Maladaptive behaviours in PPPD likely relate to heightened sensitivity to minor discrepancies between anticipated and actual afferent postural signals. This results in greater attention and effort to actively maintain balance, in turn feeding hypervigilance and reliance on ‘high-risk’ strategies. The misperceived discrepancy between predicted and actual risk becomes reinforced and a vicious cycle is established, leading to a ‘scaling mismatch’ between actual and perceived postural movements. Normal balance can be restored temporarily with distraction (e.g. performing a cognitive task during Romberg stance), which can therefore be used therapeutically in rehabilitation [34].

Neuroimaging studies in turn have demonstrated that activity and connectivity in brain regions that process visual, vestibular and spatial information differ between individuals with and without PPPD. A failure of top-down cortical network suppression of ascending postural information may result in persistence of the acute, high-risk postural behaviour [38].

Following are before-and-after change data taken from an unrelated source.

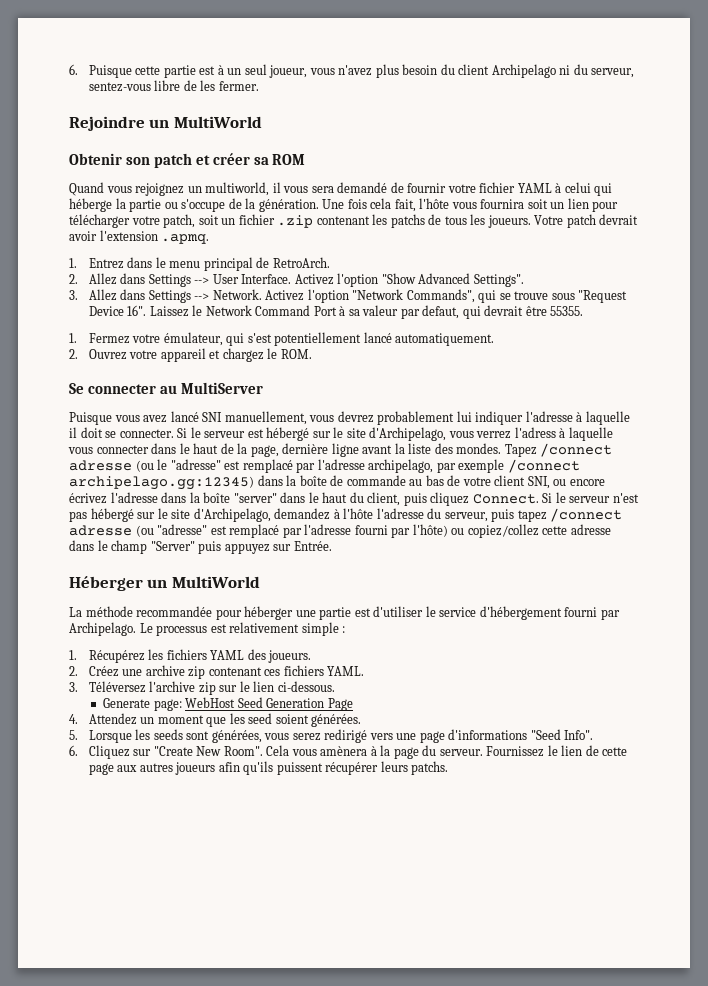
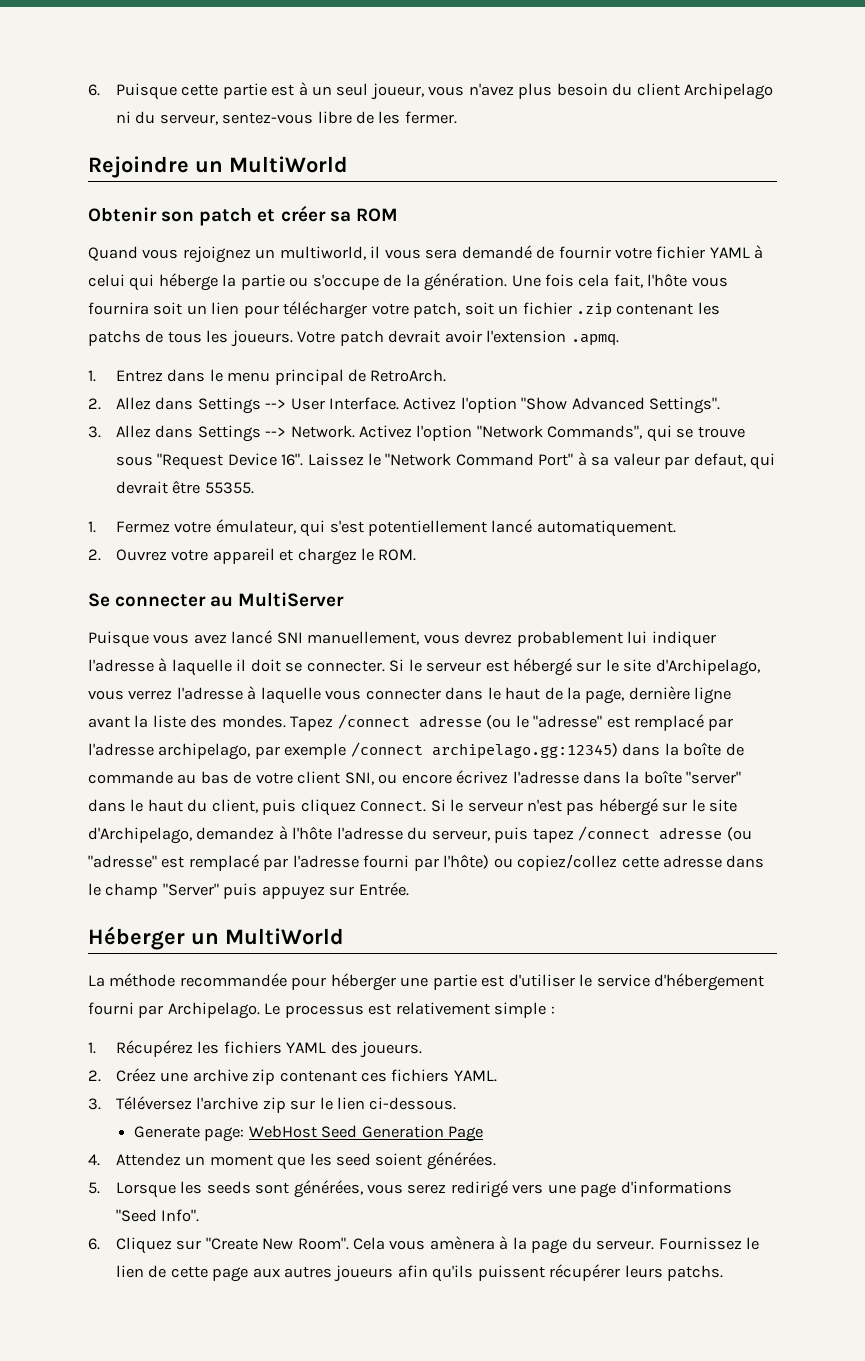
- Laissez le Network Command Port à sa valeur par defaut, qui devrait être 55355.
+ Laissez le "Network Command Port" à sa valeur par defaut, qui devrait être 55355.
- Si le serveur est hébergé sur le site d'Archipelago, vous verrez l'adress à laquelle vous connecter dans le haut de la page, dernière ligne avant la liste des mondes.
+ Si le serveur est hébergé sur le site d'Archipelago, vous verrez l'adresse à laquelle vous connecter dans le haut de la page, dernière ligne avant la liste des mondes.

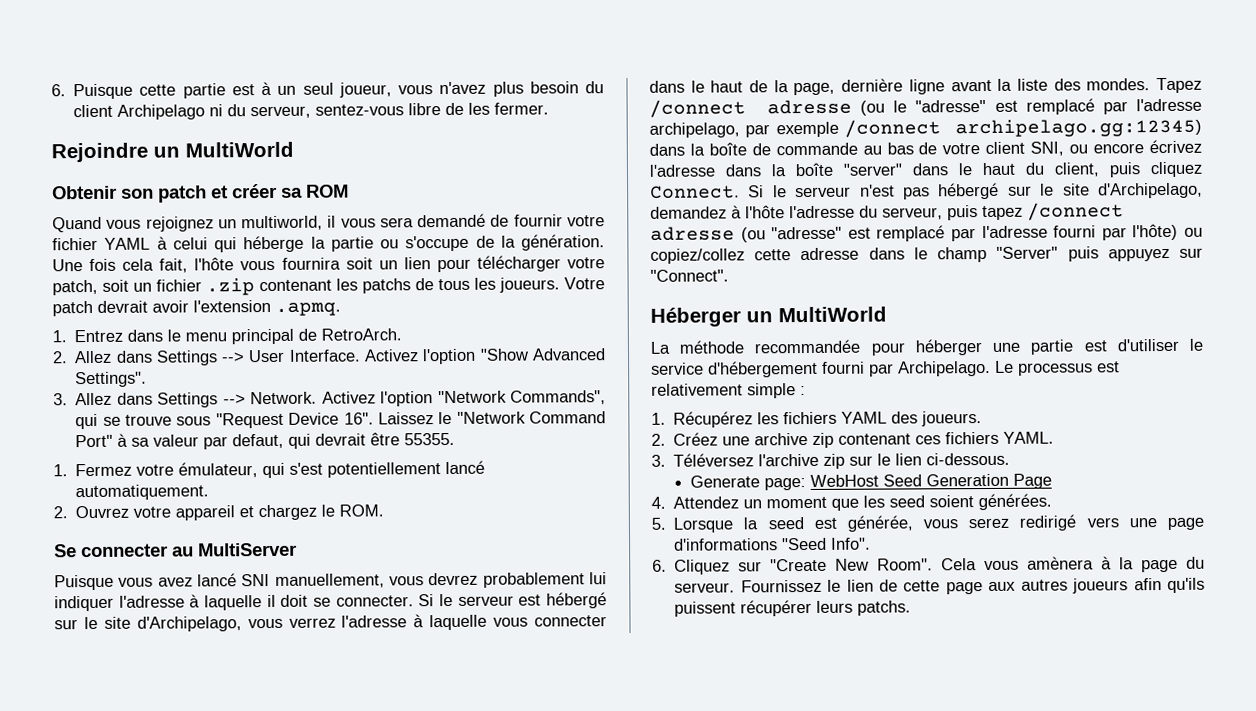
- Si le serveur n'est pas hébergé sur le site d'Archipelago, demandez à l'hôte l'adresse du serveur, puis tapez /connect adresse (ou "adresse" est remplacé par l'adresse fourni par l'hôte) ou copiez/collez cette adresse dans le champ "Server" puis appuyez sur Entrée.
+ Si le serveur n'est pas hébergé sur le site d'Archipelago, demandez à l'hôte l'adresse du serveur, puis tapez /connect adresse (ou "adresse" est remplacé par l'adresse fourni par l'hôte) ou copiez/collez cette adresse dans le champ "Server" puis appuyez sur "Connect".
- 5. Lorsque les seeds sont générées, vous serez redirigé vers une page d'informations "Seed Info".
+ 5. Lorsque la seed est générée, vous serez redirigé vers une page d'informations "Seed Info".

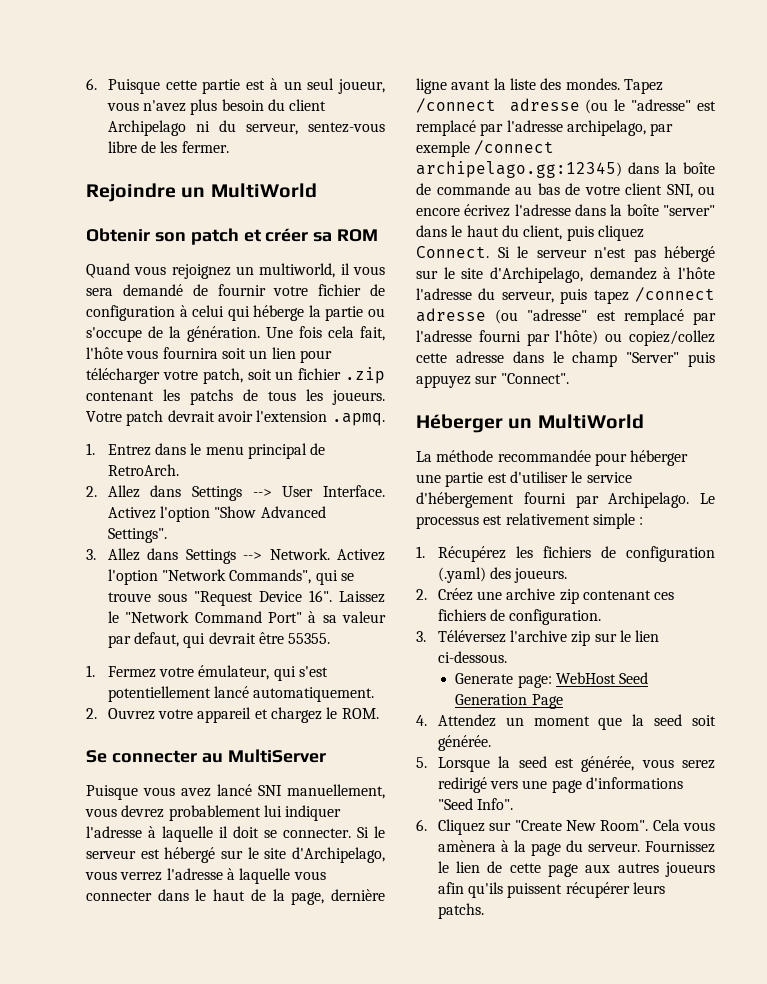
- Quand vous rejoignez un multiworld, il vous sera demandé de fournir votre fichier YAML à celui qui héberge la partie ou s'occupe de la génération.
+ Quand vous rejoignez un multiworld, il vous sera demandé de fournir votre fichier de configuration à celui qui héberge la partie ou s'occupe de la génération.
- 1. Récupérez les fichiers YAML des joueurs.
+ 1. Récupérez les fichiers de configuration (.yaml) des joueurs.
- 2. Créez une archive zip contenant ces fichiers YAML.
+ 2. Créez une archive zip contenant ces fichiers de configuration.
- 4. Attendez un moment que les seed soient générées.
+ 4. Attendez un moment que la seed soit générée.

Whether a top-down, or bottom-up disorder, from a practical perspective, it is important to explain to patients that PPPD is a common cause of chronic dizziness that can be treated successfully. It may also be valuable to demonstrate the reversibility of some symptoms using distraction techniques during physical examination. Treatment options include: (1) vestibular and balance physiotherapy, with the aim of reducing visual dependence and desensitising the balance system, (2) medications, including Amitriptyline and Sertraline [39], and (3) cognitive behavioural therapy (CBT) to reduce hypervigilance and anxiety, and related behaviours [40]. Combination of these three interventions using a “cognitive physiotherapy” approach is recommended, at the earliest possible stage.

Dizziness and stroke

Identifying stroke in a patient with acute vertigo is challenging particularly in the absence of accompanying neurological symptoms and signs. This is particularly true of strokes in the hyperacute phase and small strokes that may escape detection on imaging [3]. Small strokes causing isolated vertigo therefore carry a higher chance of misdiagnosis in the emergency setting, even more so as they escape the Face Arm Speech Time (FAST) stroke symptoms.

The HINTS-plus (Head Impulse, direction-changing Nystagmus, and a Test of Skew, plus a bedside assessment of hearing) examination can be used to help identify posterior circulation stroke in patients with prolonged acute vertigo and one or more risk factors for stroke. In one study, this is 100% sensitive and 96% specific for posterior circulation stroke [3]. Although the implementation of HINTS-plus evaluation in the ED may be valuable and feasible for neurologists, it poses a significant challenge for emergency physicians, with only a 9% take-up rate following a 2-month implementation program [41]. Thus, its value in the primary care setting is uncertain. Application of artificial intelligence and tele-consultation [42], incorporating a structured oculomotor assessment, and perhaps including vascular/perfusion imaging for isolated vestibular syndromes, may be future perspectives for real-time decision making in acute dizziness and vertigo.

Conclusions

The field of vestibular science continues to make advances into the twenty-first century, with current priorities being the introduction and expansion of vestibular neurology into undergraduate medical curricula, to improve clinical diagnosis of patients with vertigo in acute, primary, and secondary care, encouragement of large-scale randomised controlled clinical trials for vestibular migraine, improved understanding of the mechanisms leading to chronic dizziness (PPPD), and exploration of how multiple factors, including cSVD, may contribute to otherwise “unexplained” dizziness in the elderly.